Nasci numa fazenda (o Tatu) no município cearense de Lavras da


Mangabeira. Próximo da casa de meus pais havia uma capela em volta da
qual, aos finais das tardes, acorriam bandos de andorinhas em dança festiva
a formar coreografia insistente que envolvia o escurecer num ritual
misterioso, nuvens mágicas das aves em chilrei que, ainda hoje, ecoa pelos
corredores da minha memória. Lembro como sendo vivência recente a
observar admirado os volteis aéreos dos pequenos pássaros na sua escrita
primorosa dos céus quase escuros. As calçadas em volta eram de tijolo nu
bem no tom avermelhado dos barros do sertão, de cujos espaços vazios
cresciam pés de carro santo, planta de verde musgo e folhas espinhentas.

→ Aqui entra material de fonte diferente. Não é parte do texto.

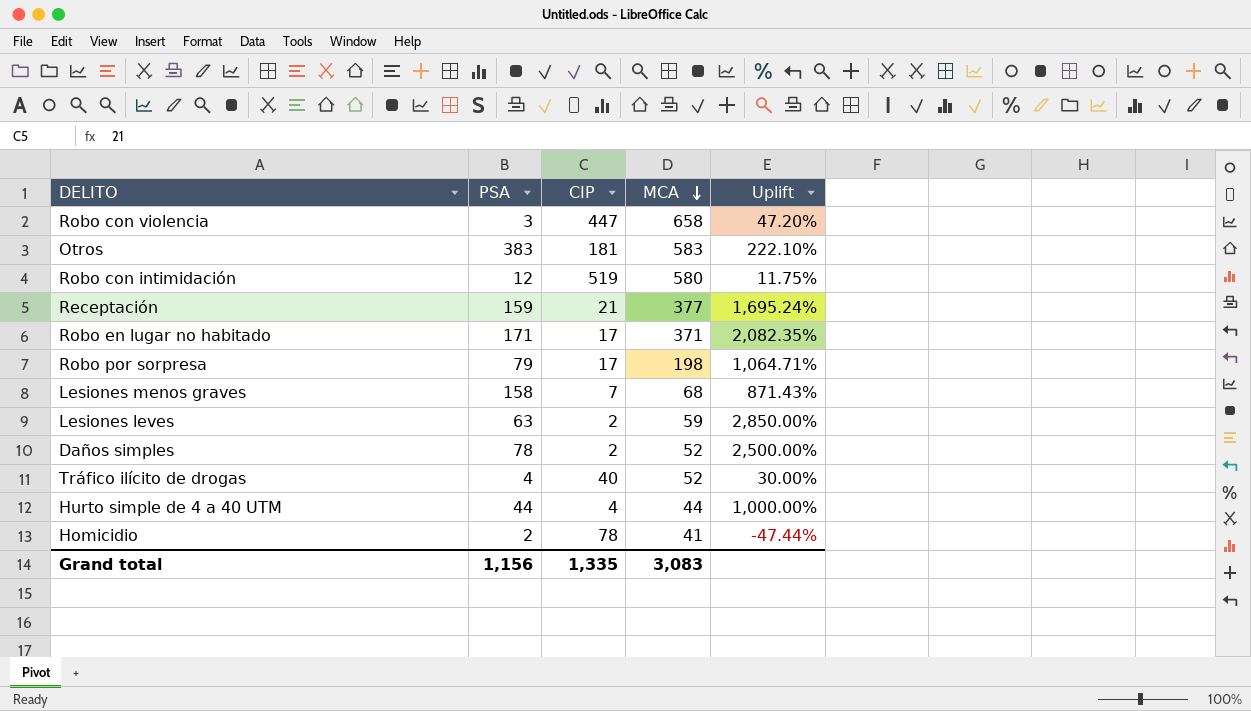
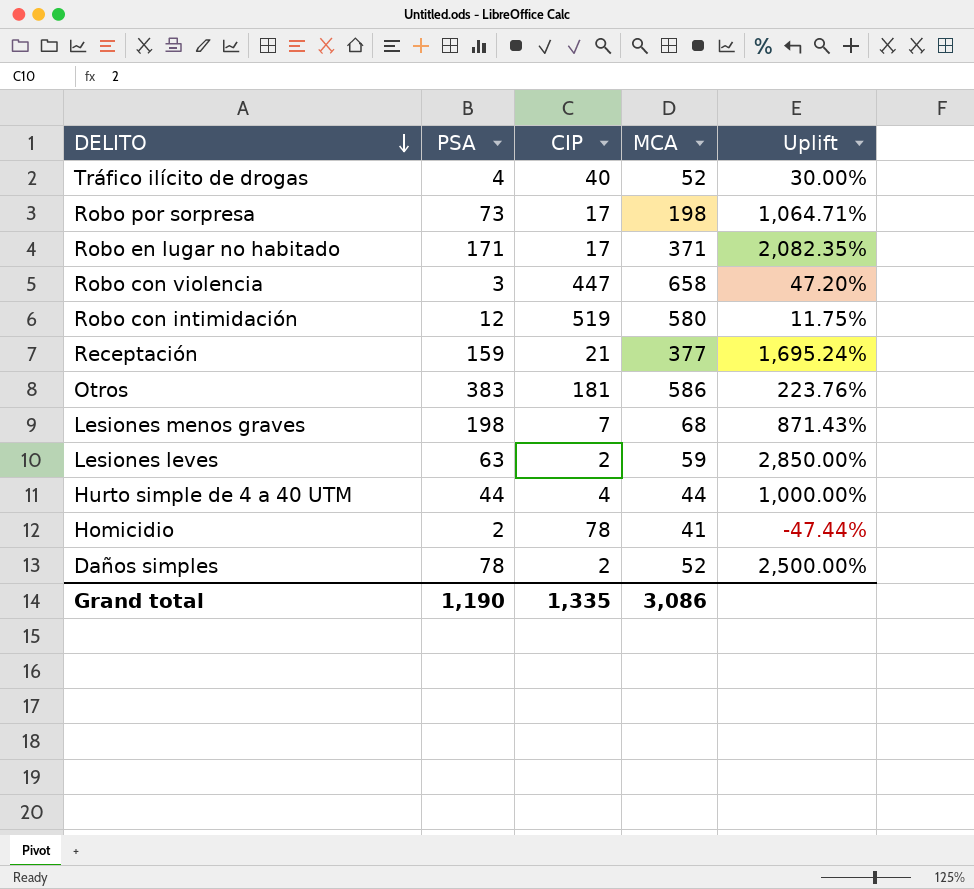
row order: MCA descending -> DELITO descending
Robo por sorpresa | PSA: 79 -> 73
Otros | MCA: 583 -> 586
Otros | Uplift: 222.10% -> 223.76%
Lesiones menos graves | PSA: 158 -> 198
Grand total | PSA: 1,156 -> 1,190
Grand total | MCA: 3,083 -> 3,086

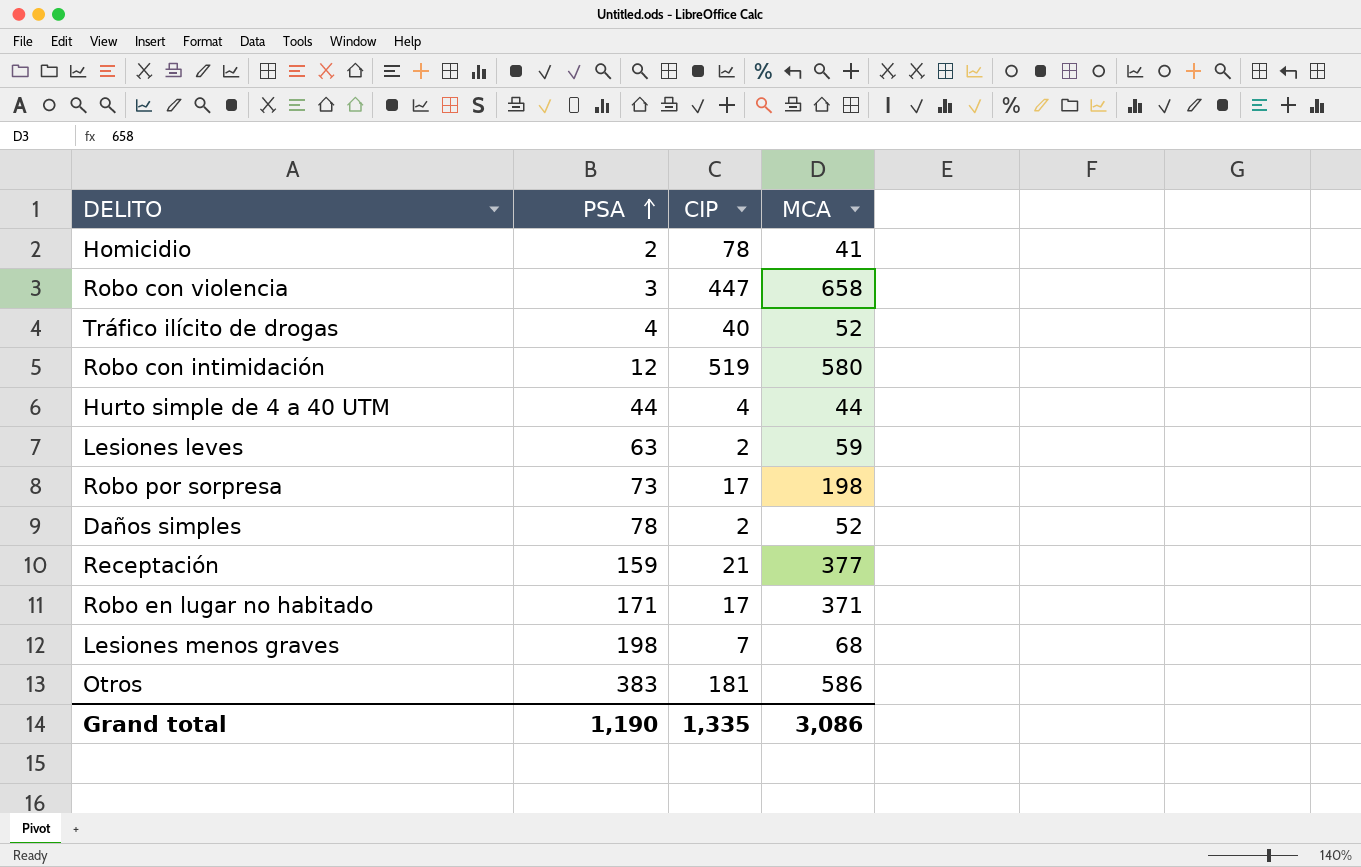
row order: DELITO descending -> PSA ascending
column Uplift | formula: ([MCA] - [CIP]) / [CIP] -> none

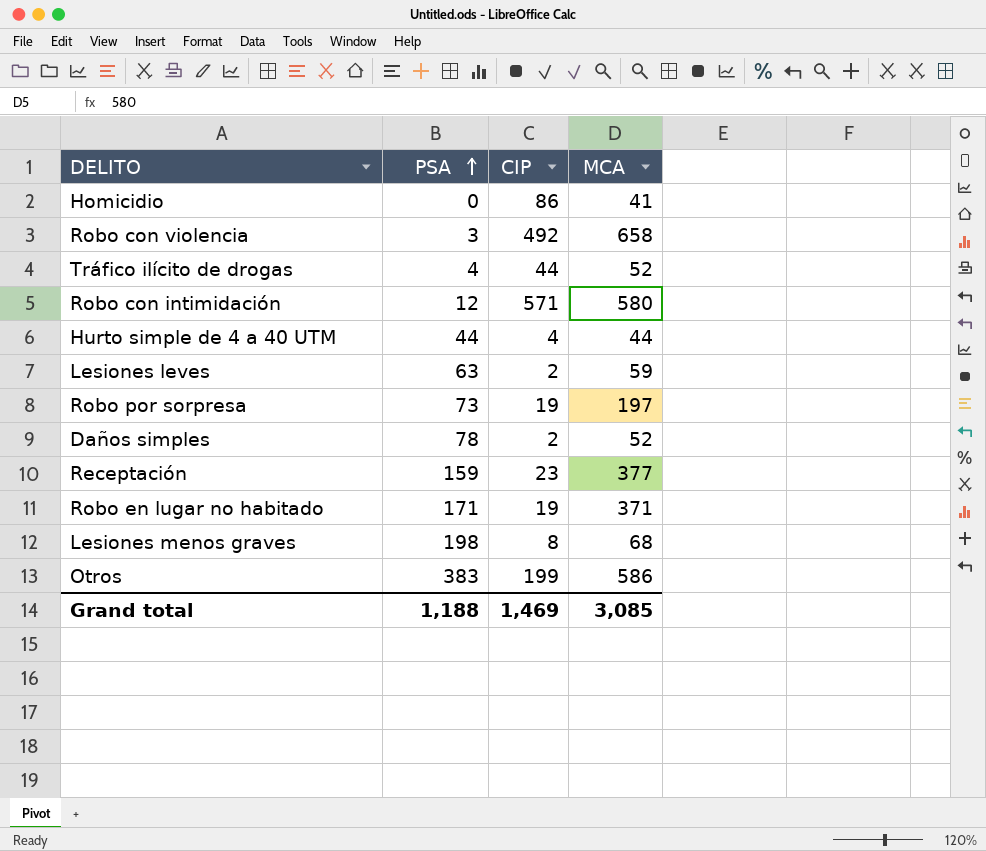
Homicidio | PSA: 2 -> 0
Homicidio | CIP: 78 -> 86
Robo con violencia | CIP: 447 -> 492
Tráfico ilícito de drogas | CIP: 40 -> 44
Robo con intimidación | CIP: 519 -> 571
Robo por sorpresa | CIP: 17 -> 19
Robo por sorpresa | MCA: 198 -> 197
Receptación | CIP: 21 -> 23
Robo en lugar no habitado | CIP: 17 -> 19
Lesiones menos graves | CIP: 7 -> 8
Otros | CIP: 181 -> 199
Grand total | PSA: 1,190 -> 1,188
Grand total | CIP: 1,335 -> 1,469
Grand total | MCA: 3,086 -> 3,085

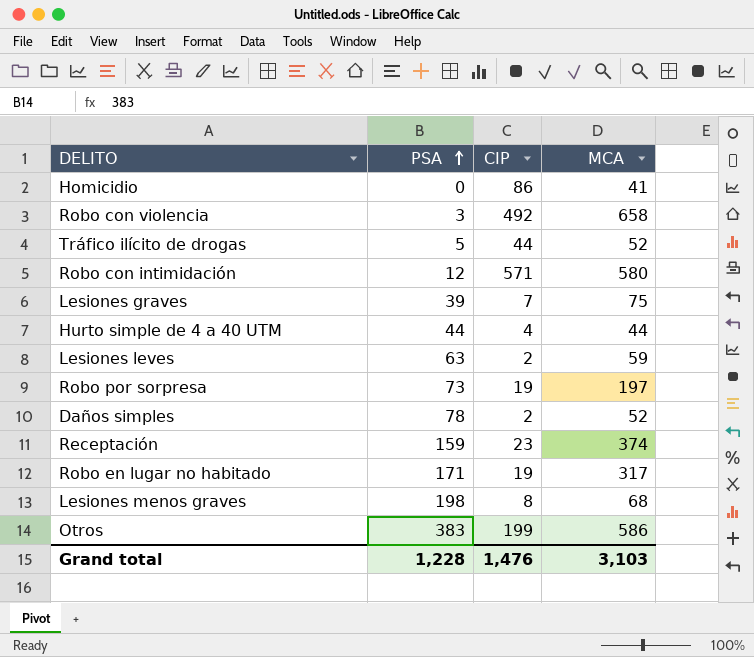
Tráfico ilícito de drogas | PSA: 4 -> 5
row Lesiones graves: none -> 39 | 7 | 75
Receptación | MCA: 377 -> 374
Robo en lugar no habitado | MCA: 371 -> 317
Grand total | PSA: 1,188 -> 1,228
Grand total | CIP: 1,469 -> 1,476
Grand total | MCA: 3,085 -> 3,103

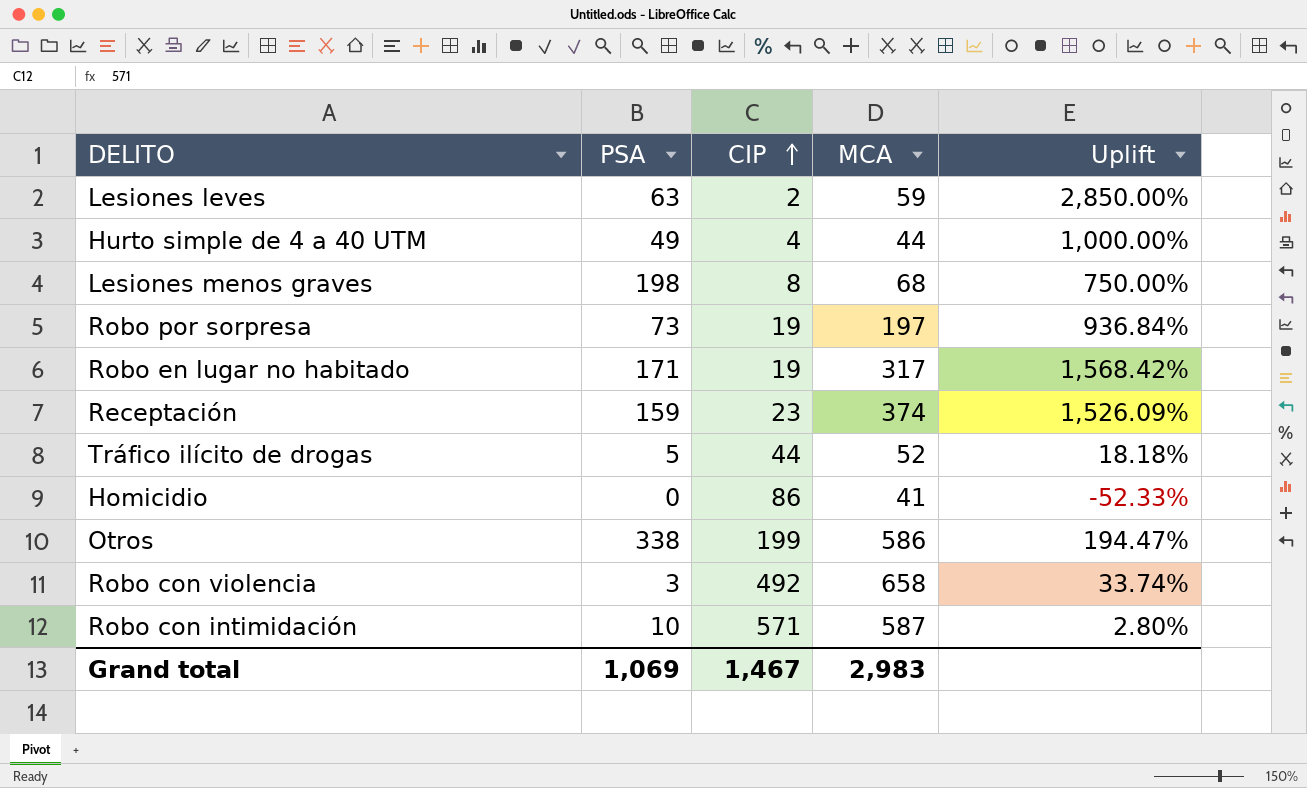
row order: PSA ascending -> CIP ascending
column Uplift | formula: none -> ([MCA] - [CIP]) / [CIP]
row Lesiones graves: 39 | 7 | 75 -> none
row Daños simples: 78 | 2 | 52 -> none
Hurto simple de 4 a 40 UTM | PSA: 44 -> 49
Otros | PSA: 383 -> 338
Robo con intimidación | PSA: 12 -> 10
Robo con intimidación | MCA: 580 -> 587
Grand total | PSA: 1,228 -> 1,069
Grand total | CIP: 1,476 -> 1,467
Grand total | MCA: 3,103 -> 2,983

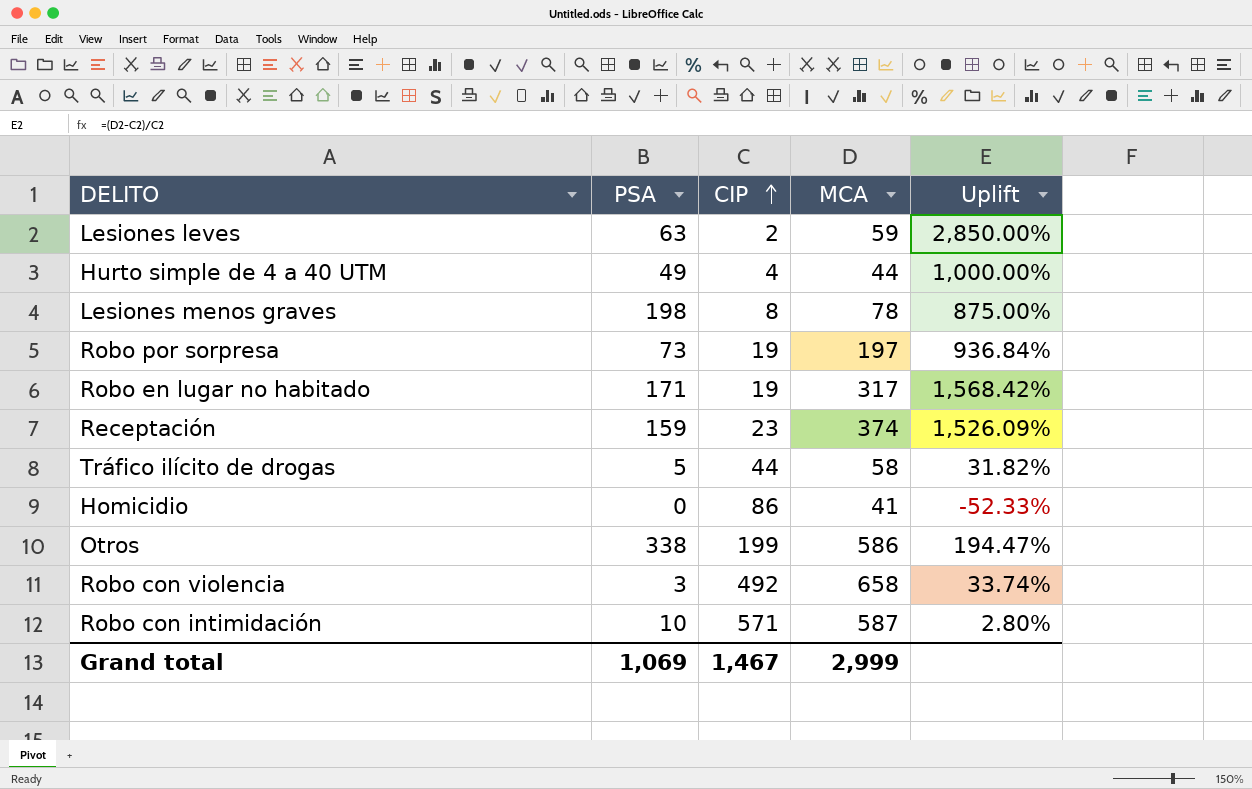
Lesiones menos graves | MCA: 68 -> 78
Lesiones menos graves | Uplift: 750.00% -> 875.00%
Tráfico ilícito de drogas | MCA: 52 -> 58
Tráfico ilícito de drogas | Uplift: 18.18% -> 31.82%
Grand total | MCA: 2,983 -> 2,999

Sentado nos batentes da pequena igreja, contemplava essa paisagem do
poente aonde o Sol descia com reflexos derradeiros sobre as águas do
Riacho do Meio, lá embaixo logo depois dos canaviais do brejo.
Recordo essas cenas muitas vezes no decorrer dos dias. Sem nenhuma
intenção, me vejo, de novo, nos entremeios da memória secundária que nos
acompanha toda hora, a presenciar a pureza rara dos entardeceres daquelas
calçadas da igrejinha. Ali de junto havia, também, um sombreado fícus
benjamim, o chiqueiro das ovelhas, defronte às pedras de antiga construção
que se perdera no tempo e, vizinho, a casa de Seu João Preto, o morador
responsável pela criação.
Assim, involuntariamente, de comum, ao reviver esses retalhos de passado
distante, vêm de junto histórias guardadas sob os refolhos de mim mesmo,
a pedir atenção, e que termino por narrar pouco a pouco no desejo
insistente de procurar o nexo de tudo isso que chamam existir.
Vejo essas percepções, também, ao escutar algumas músicas que trazem de
volta lembranças bucólicas de vidas sertanejas dos compositores e poetas,
matéria prima dos sonhos da infância de quando viveram as doçuras dos
rincões interioranos, o que lhes acompanha vidas inteiras.